Description of the task: Transcribe all the lines below exactly. Omit the pictures.

Records drawn from a dataset:
- Opening Delimiter -
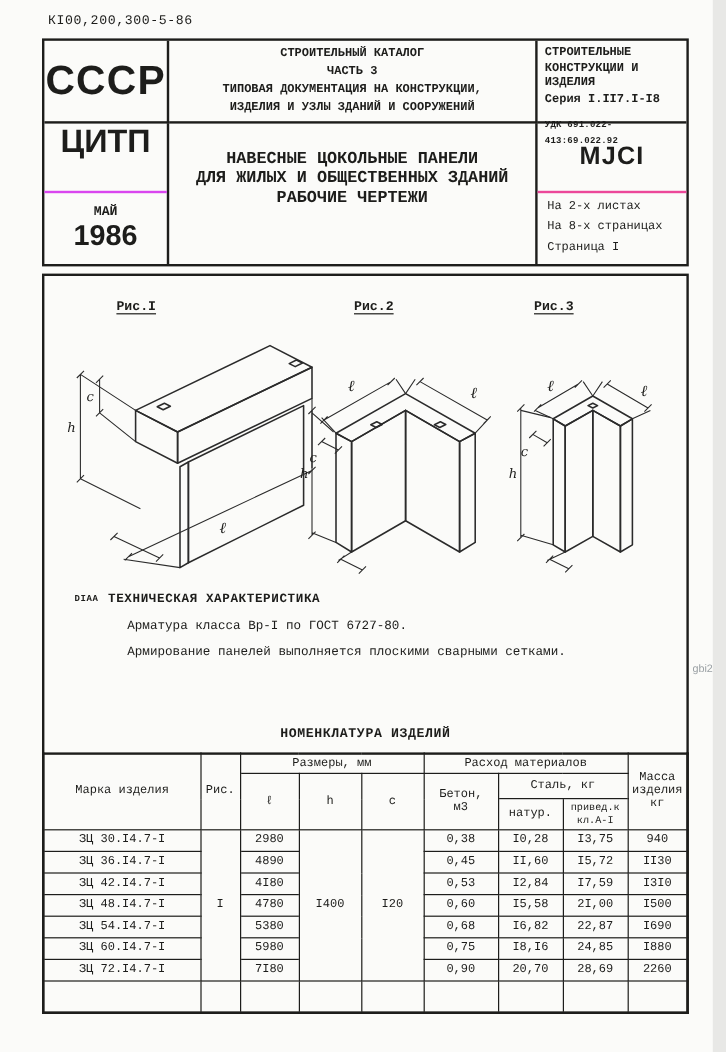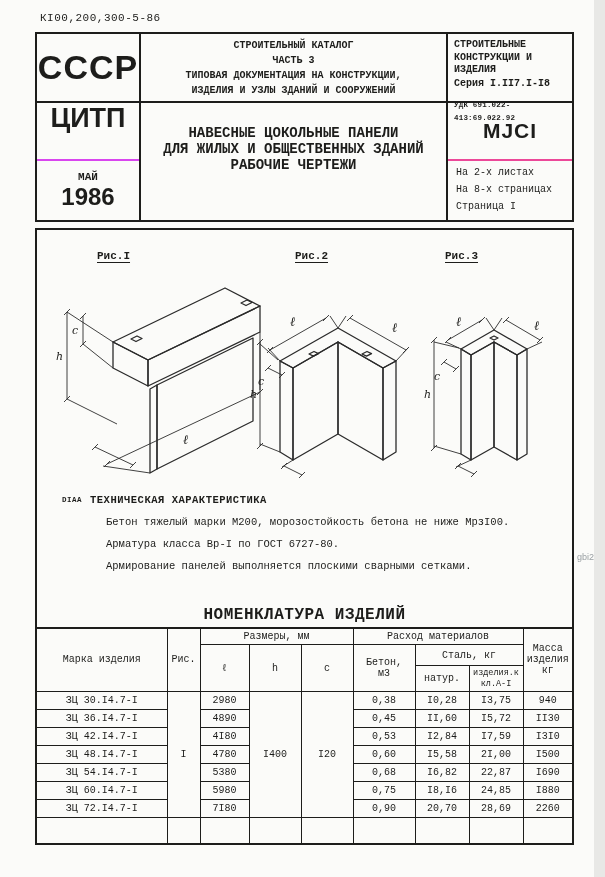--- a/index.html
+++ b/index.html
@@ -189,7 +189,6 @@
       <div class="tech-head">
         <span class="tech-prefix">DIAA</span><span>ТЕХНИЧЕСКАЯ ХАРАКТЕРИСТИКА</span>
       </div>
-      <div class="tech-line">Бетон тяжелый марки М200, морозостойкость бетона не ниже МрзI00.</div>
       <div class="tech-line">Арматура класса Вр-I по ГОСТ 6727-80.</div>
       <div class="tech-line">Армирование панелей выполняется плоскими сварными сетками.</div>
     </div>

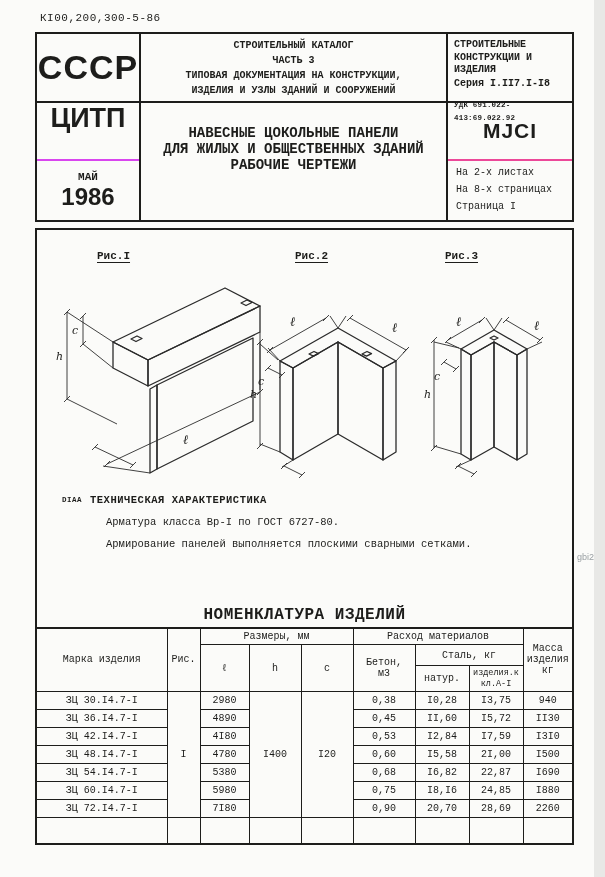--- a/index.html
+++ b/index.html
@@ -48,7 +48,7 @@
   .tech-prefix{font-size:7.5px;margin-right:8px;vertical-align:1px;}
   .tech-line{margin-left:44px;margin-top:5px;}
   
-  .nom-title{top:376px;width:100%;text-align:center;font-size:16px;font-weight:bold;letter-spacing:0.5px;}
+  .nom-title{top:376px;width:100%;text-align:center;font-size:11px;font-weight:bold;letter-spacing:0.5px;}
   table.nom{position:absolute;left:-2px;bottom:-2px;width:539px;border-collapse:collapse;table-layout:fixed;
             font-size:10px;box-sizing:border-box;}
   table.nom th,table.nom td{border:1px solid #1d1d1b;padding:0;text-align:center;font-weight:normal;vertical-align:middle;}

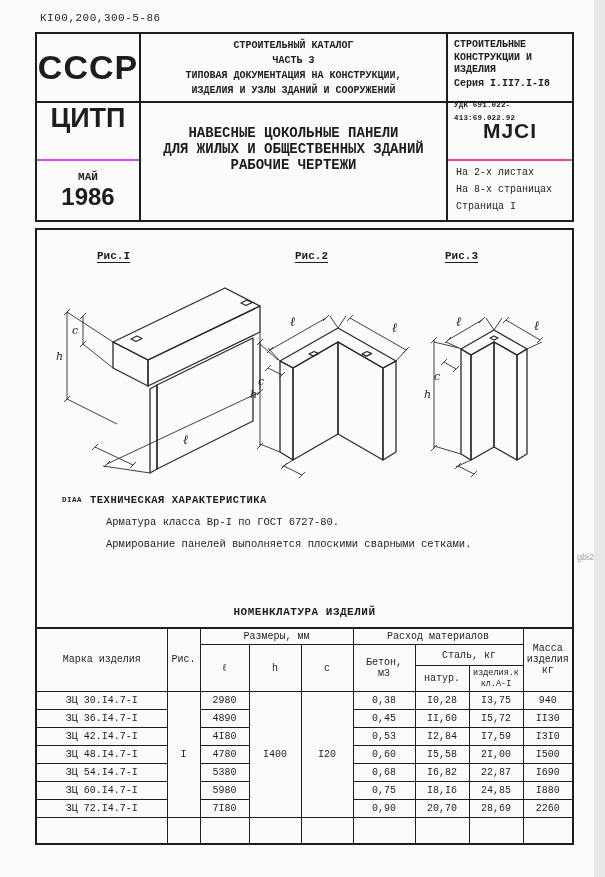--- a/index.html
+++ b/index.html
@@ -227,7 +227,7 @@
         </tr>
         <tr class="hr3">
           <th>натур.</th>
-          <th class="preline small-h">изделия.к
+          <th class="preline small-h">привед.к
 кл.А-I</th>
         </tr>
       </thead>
- Closing Delimiter -
Solved problem:
--- a/index.html
+++ b/index.html
@@ -189,7 +189,6 @@
       <div class="tech-head">
         <span class="tech-prefix">DIAA</span><span>ТЕХНИЧЕСКАЯ ХАРАКТЕРИСТИКА</span>
       </div>
-      <div class="tech-line">Бетон тяжелый марки М200, морозостойкость бетона не ниже МрзI00.</div>
       <div class="tech-line">Арматура класса Вр-I по ГОСТ 6727-80.</div>
       <div class="tech-line">Армирование панелей выполняется плоскими сварными сетками.</div>
     </div>

--- a/index.html
+++ b/index.html
@@ -48,7 +48,7 @@
   .tech-prefix{font-size:7.5px;margin-right:8px;vertical-align:1px;}
   .tech-line{margin-left:44px;margin-top:5px;}
   
-  .nom-title{top:376px;width:100%;text-align:center;font-size:16px;font-weight:bold;letter-spacing:0.5px;}
+  .nom-title{top:376px;width:100%;text-align:center;font-size:11px;font-weight:bold;letter-spacing:0.5px;}
   table.nom{position:absolute;left:-2px;bottom:-2px;width:539px;border-collapse:collapse;table-layout:fixed;
             font-size:10px;box-sizing:border-box;}
   table.nom th,table.nom td{border:1px solid #1d1d1b;padding:0;text-align:center;font-weight:normal;vertical-align:middle;}

--- a/index.html
+++ b/index.html
@@ -227,7 +227,7 @@
         </tr>
         <tr class="hr3">
           <th>натур.</th>
-          <th class="preline small-h">изделия.к
+          <th class="preline small-h">привед.к
 кл.А-I</th>
         </tr>
       </thead>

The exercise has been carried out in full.